Now understand that I cannot give you their names because I am sure there are still authorities seeking restitution for misdeeds done by the culprits. For the purpose of this story the brothers will be referred to as Brother 1, 2, and 3.
When the phone rang at our house, Mama would cringe. She must have been relieved when the caller turned out to be someone who called for the preacher to come visit a family member who was on their deathbed or to make a trip to the jail to council a neighbor’s kid. But, alas, that was not always the case.
Those boys got into enough trouble for all of us. Brother 3 got cigarettes from a friend who snitched them from his mama, and he was only six years old. Brother 3’s big Brother 1 even gave him the nub ends of the cigarettes he got from I-don’t-want-to-know-who. One day, Mama caught Brother 3 crawling under the house with matches to smoke his contraband and sent Daddy after him. That was aside from him smoking rabbit tobacco in his homemade corncob pipe when he made me promise not to tell on him. He must have quite grown up by then because he was all of seven.

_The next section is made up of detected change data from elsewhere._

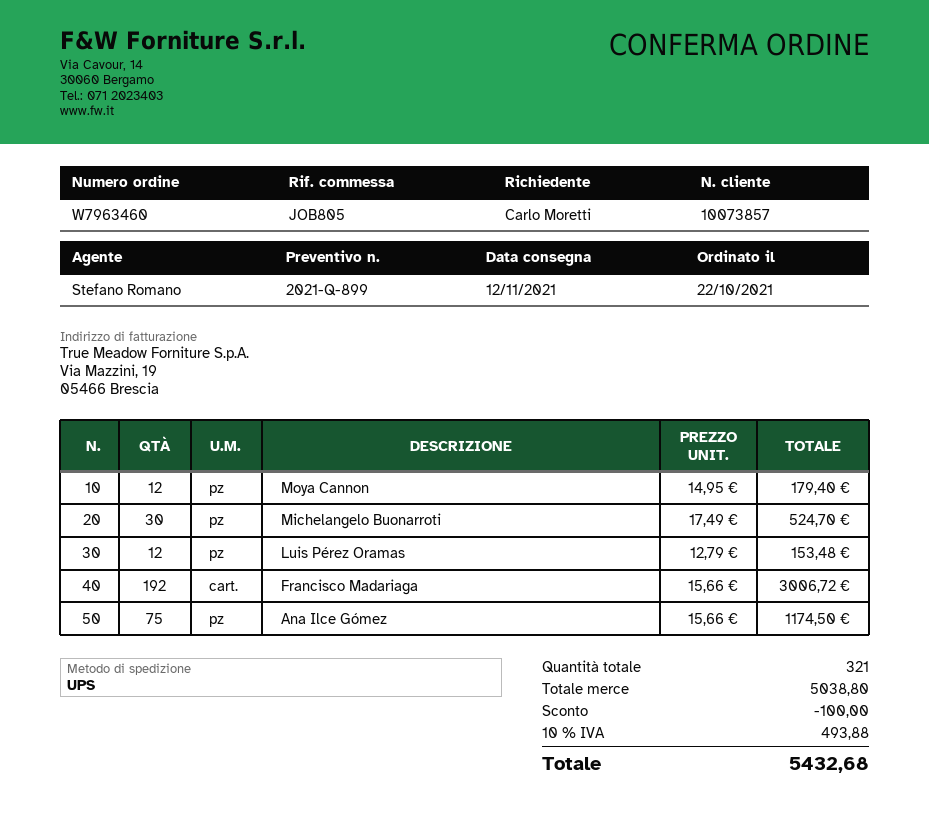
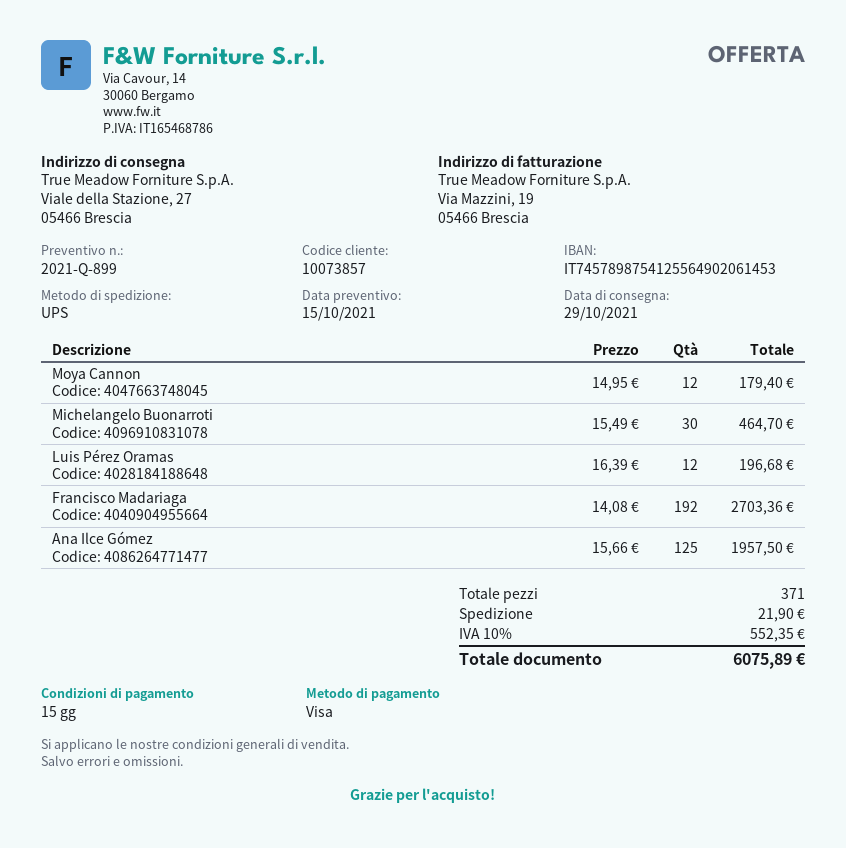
delivery date: 2021-11-12 -> 2021-10-29
Michelangelo Buonarroti: 30 x 17.49 = 524.70 -> 30 x 15.49 = 464.70
Luis Pérez Oramas: 12 x 12.79 = 153.48 -> 12 x 16.39 = 196.68
Francisco Madariaga: 192 x 15.66 = 3006.72 -> 192 x 14.08 = 2703.36
Ana Ilce Gómez: 75 x 15.66 = 1174.50 -> 125 x 15.66 = 1957.50
total quantity: 321 -> 371
discount: 100.00 -> none
shipping: none -> 21.90
tax: 10% = 493.88 -> 10% = 552.35
total: 5432.68 -> 6075.89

At one of the nearby businesses that was plagued with mischievous kids, at least until the preacher moved, the boys had their fill of soda pop. They would sneak into the business after hours and open the hinged top of the chest coke machine to expose the suspended bottles hanging by their necks (which is what the owners would like to have done to the kids). Instead of putting their money into the coin slot and making their selection, they proceeded to pop the tops of the ice cold sodas and slurp out the contents with their paper straws. When the owner went to work the next morning and got his morning soda the bottles were all empty. There was little question as to who was responsible, or irresponsible, but nothing could be proven if they weren’t caught red-handed.
Brother 1 and 2
Some of their shenanigans were harmless enough such as playing “pocketbook.” One time, a car stopped as the driver eyed the pocketbook. When the boys tried to reel it in, the pocketbook got lodged on the railroad track. The driver of the car, the Sheriff, got out and took chase. The boys escaped. Other escapades included climbing on the train when it stopped by the cotton gin and riding it to a neighboring town. They had to wait for the return train to make their way home again. When Brother 2 was contacted to validate these claims, he verified that this was indeed true. Brother 1 seemed very familiar with the story and I believe him to be the ringleader. (Brother 1 is also the one responsible for my broken collar bone.)
Other misdeeds were vandalism, like when they the broke the windows out of the back of one of the shops. Brother 2 said, “We got our butts beat.” Other neighborhood boys were involved, and each family had to pay for the windows to be replaced.
As several of us listened to their tales, Sister 2 said, “Why didn’t they run us out of town?” Brother 3’s response was a classic, “We were preacher’s kids.” There was a short pause and he giggled, “It was hard to get a preacher.”
Now we know!
These tales were just a drop in bucket that was filled with stolen watermelons, a record sized big snake, broom straw lit on fire, pigs, picked tulips, burning bags of manure, rocks, phone calls, kids in trunks to sneak into drive-in movies, etc., and some tales you’ll never know.